── PROVIDED RECORDS
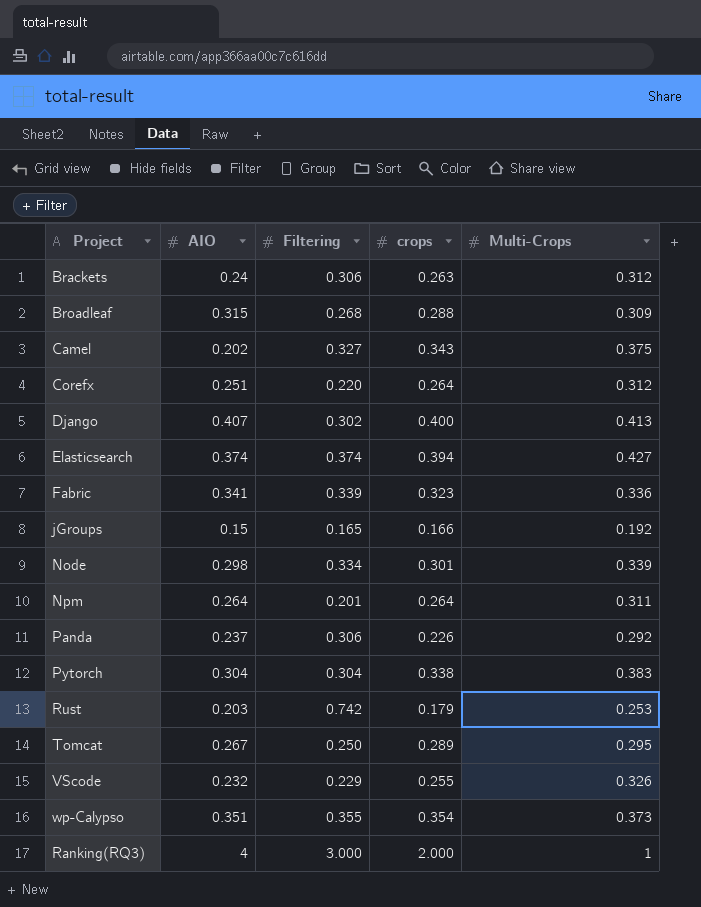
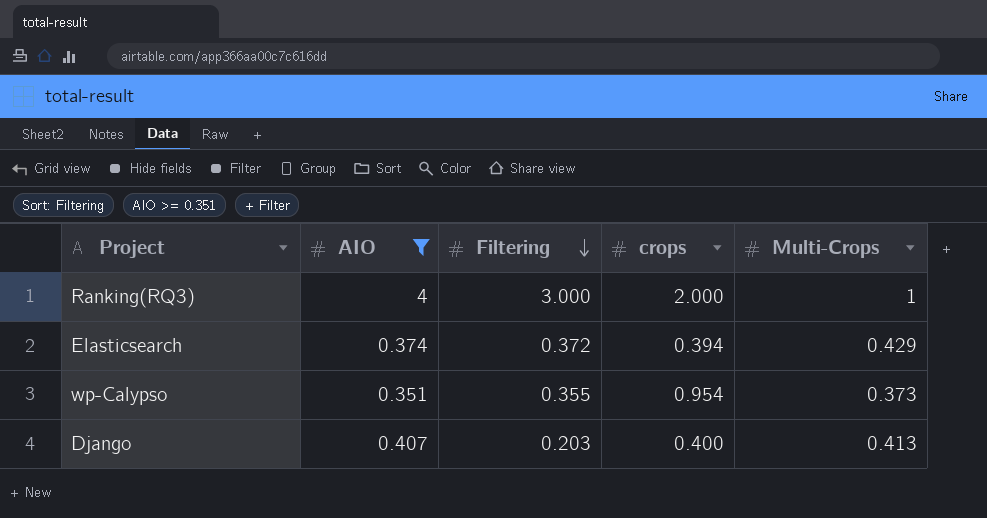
filter: none -> AIO >= 0.351
row order: none -> Filtering descending
Elasticsearch | Filtering: 0.374 -> 0.372
Elasticsearch | Multi-Crops: 0.427 -> 0.429
wp-Calypso | crops: 0.354 -> 0.954
Django | Filtering: 0.302 -> 0.203

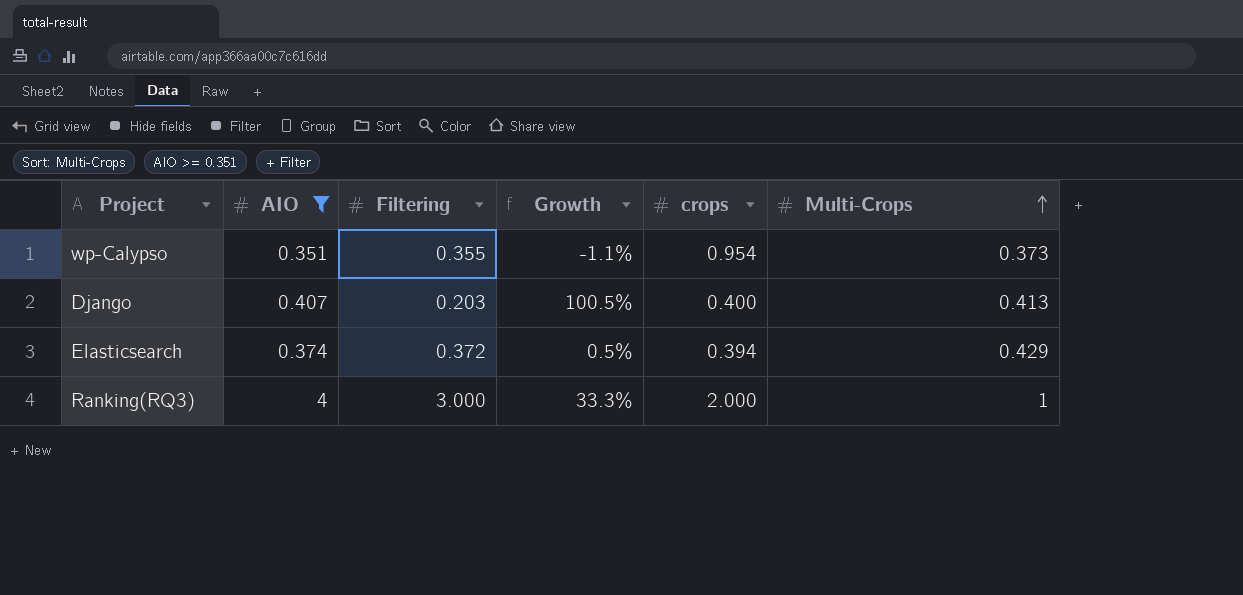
row order: Filtering descending -> Multi-Crops ascending
column Growth | formula: none -> ([AIO] - [Filtering]) / [Filtering]

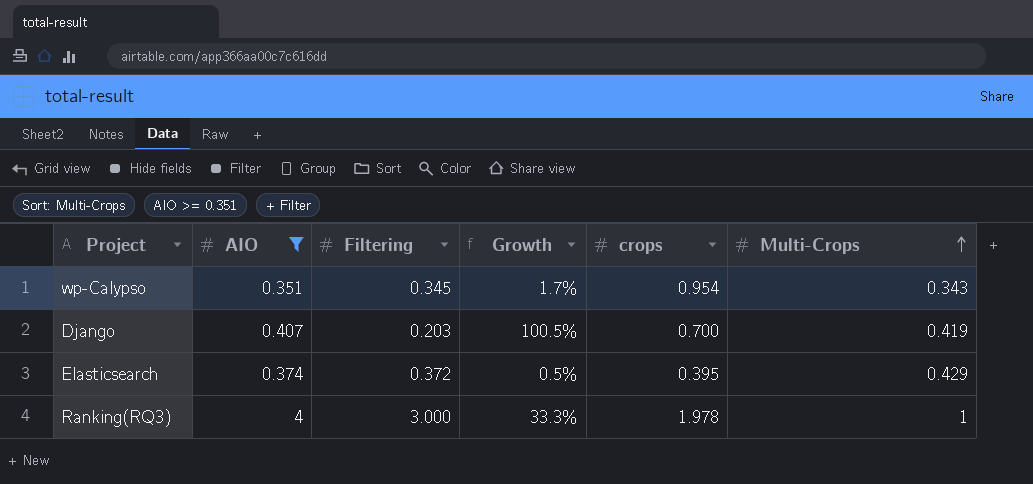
wp-Calypso | Filtering: 0.355 -> 0.345
wp-Calypso | Growth: -1.1% -> 1.7%
wp-Calypso | Multi-Crops: 0.373 -> 0.343
Django | crops: 0.400 -> 0.700
Django | Multi-Crops: 0.413 -> 0.419
Elasticsearch | crops: 0.394 -> 0.395
Ranking(RQ3) | crops: 2.000 -> 1.978

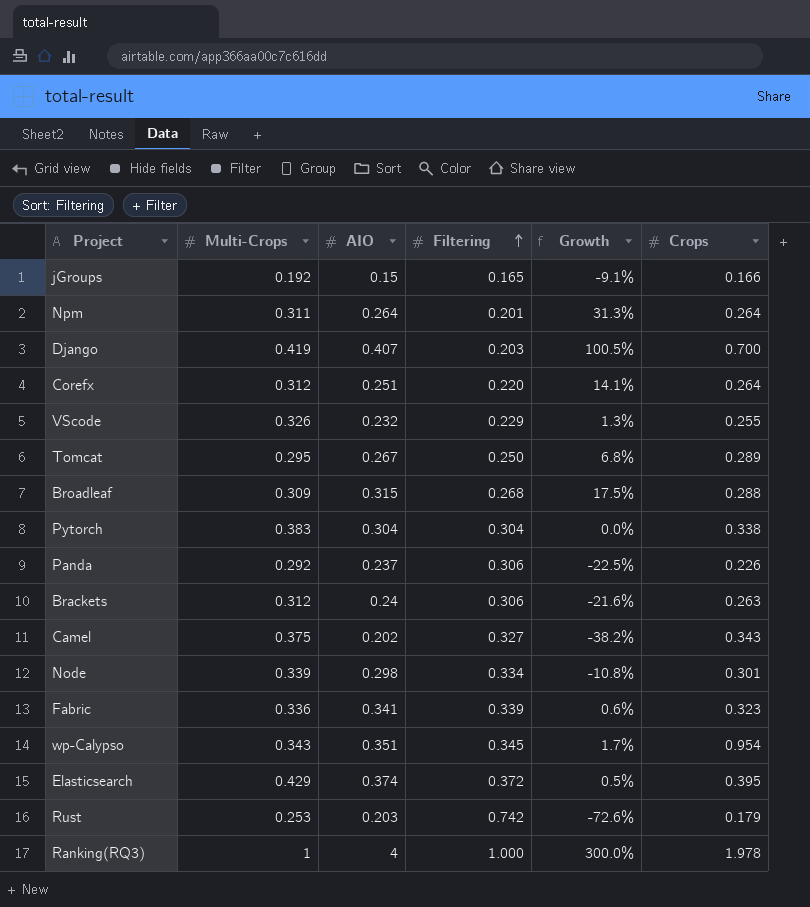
filter: AIO >= 0.351 -> none
row order: Multi-Crops ascending -> Filtering ascending
column Multi-Crops | position: 6 -> 2
column name: crops -> Crops
Ranking(RQ3) | Filtering: 3.000 -> 1.000
Ranking(RQ3) | Growth: 33.3% -> 300.0%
────
TASK GOAL: Every record above must be copied exactly, and no picture may appear in the copy.

ANSWER FOR THE TASK:
filter: none -> AIO >= 0.351
row order: none -> Filtering descending
Elasticsearch | Filtering: 0.374 -> 0.372
Elasticsearch | Multi-Crops: 0.427 -> 0.429
wp-Calypso | crops: 0.354 -> 0.954
Django | Filtering: 0.302 -> 0.203

row order: Filtering descending -> Multi-Crops ascending
column Growth | formula: none -> ([AIO] - [Filtering]) / [Filtering]

wp-Calypso | Filtering: 0.355 -> 0.345
wp-Calypso | Growth: -1.1% -> 1.7%
wp-Calypso | Multi-Crops: 0.373 -> 0.343
Django | crops: 0.400 -> 0.700
Django | Multi-Crops: 0.413 -> 0.419
Elasticsearch | crops: 0.394 -> 0.395
Ranking(RQ3) | crops: 2.000 -> 1.978

filter: AIO >= 0.351 -> none
row order: Multi-Crops ascending -> Filtering ascending
column Multi-Crops | position: 6 -> 2
column name: crops -> Crops
Ranking(RQ3) | Filtering: 3.000 -> 1.000
Ranking(RQ3) | Growth: 33.3% -> 300.0%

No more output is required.